GIM: “What led to the production of the tourism booklets (Guyana- Where and What) and what has the response been like over the years for this project?”
GM: “I was inspired by ‘Barbados in a nutshell’ and felt Guyana really needed a small pocket-sized handbook that you can carry around easily. We already had the ‘Explore Guyana’ produced by THAG, which is a large magazine, so I felt this would complement our tourism material. “Where and what” is a mine of information on our country. The response has been excellent. I was really happy to discover that some of the schools are using it as a reference guide.

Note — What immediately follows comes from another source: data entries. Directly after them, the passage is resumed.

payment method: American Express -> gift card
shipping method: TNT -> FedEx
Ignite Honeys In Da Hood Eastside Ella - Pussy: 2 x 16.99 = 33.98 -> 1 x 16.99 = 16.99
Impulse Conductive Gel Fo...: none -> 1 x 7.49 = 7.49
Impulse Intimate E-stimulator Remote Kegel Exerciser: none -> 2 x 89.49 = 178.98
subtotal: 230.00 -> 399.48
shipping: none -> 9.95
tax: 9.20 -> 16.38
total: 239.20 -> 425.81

I have a passion for history, so this book gives me the opportunity to realize that.”

GIM: “With the businesses you have built, what would you say were key moments/lessons along the way?”
GM: “Always approach whatever you are doing, especially if finance is involved, in a very professional and business-like manner. When it comes to business, trust yourself first and everyone else afterwards.”

GIM: “You have travelled extensively in and out of Guyana. With that said, have you ever longed to live in any other part of the world? And what keeps you so grounded here?”
GM: Before I ever embarked to travel overseas, I had seen a lot of Guyana’s interior and loved it. I travelled extensively and have seen many beautiful and lovely places, but home is always where the heart is. I am sorry my husband changed his mind about retiring in the Essequibo River. I would have loved to finally settle there, but then my involvement in the theatre would have been curtailed.”

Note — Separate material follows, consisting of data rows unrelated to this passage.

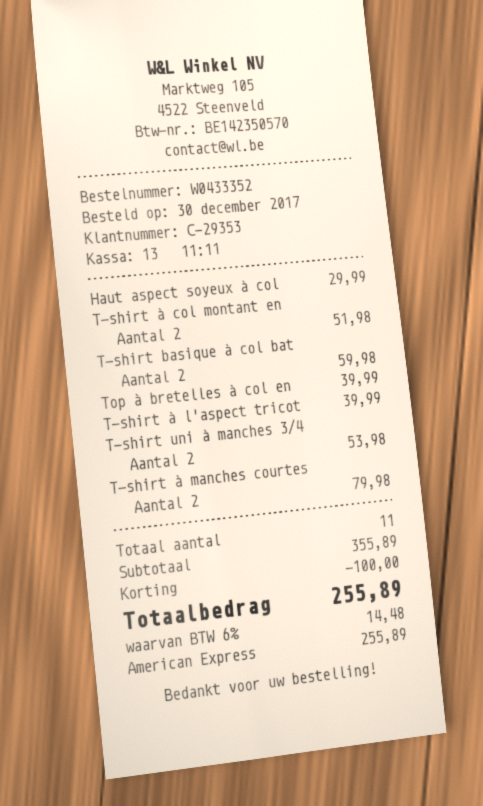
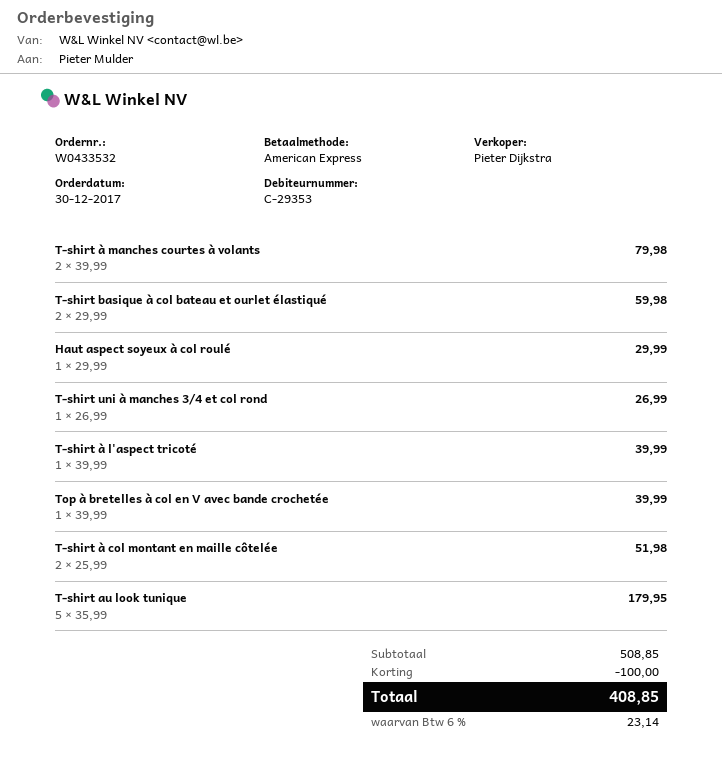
order number: W0433352 -> W0433532
T-shirt uni à manches 3/4: 2 for 53.98 -> 1 for 26.99
T-shirt au look tunique: none -> 5 for 179.95
subtotal: 355.89 -> 508.85
tax: 6% = 14.48 -> 6% = 23.14
total: 255.89 -> 408.85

GIM: “What advice would you give to women wanting to set up their own business?”
GM: “Be confident in what you want, and then execute it efficiently.”


GIM: “How did you meet your husband?”
GM: “At Wolga beach, Essequibo River (two minutes from where the resort is located) in 1976.”

GIM: “For how long have you been married?”
GM: “19 years.”

GIM: “Could you, kindly, recall his proposal to you?”
GM: “When he proposed, he said ‘I will not ask you again’, because he knew of my previous experience when I was asked several times and never said ‘yes’.”

GIM: “How supportive has he been regarding your business ventures?”
GM: “He is very supportive, but critical at the same time. He has the expertise to advise what I should get into and what I shouldn’t. Invariably, he is right but I don’t always listen to him.
In fact, he encouraged me to get back into the ‘Link Show’ production in 2009, after I left The Theatre Company in 2002. The shows had come to a halt and many of the actors were behind me to get involved again. With his encouragement, I did that for the next eight productions,which led to ‘Link Show 32’.”

GIM: “What do you admire the most about your husband?”
GM: He is a stickler for discipline and leaves no room for excuses.”

GIM: “For young married couples, what would you say is key to sustaining a long-lasting and satisfying marriage?”
GM: “Understanding each other and learning to adapt to each other’s needs. Find something to do that might become a ritual. Like, my husband cooks every Friday evening (except when we are invited out) and we have a romantic dinner with candle lights et al on our balcony surrounded by foliage. He is a gourmet cook. We still adhere to it in this our 19th year of marriage.”


GIM: “What are some of the plans in the pipeline for your businesses?”
GM: “Television. I started a new local sitcom called ‘Days like Dese’. It is currently being aired weekly, with a new episode per month. I am hoping to be able to have my own studio in order to produce a new episode per week.”

GIM: “Is there a philosophy that you live by?”
GM: “Always lend a helping hand to whoever needs it. Don’t be afraid to dream because they just might come through.”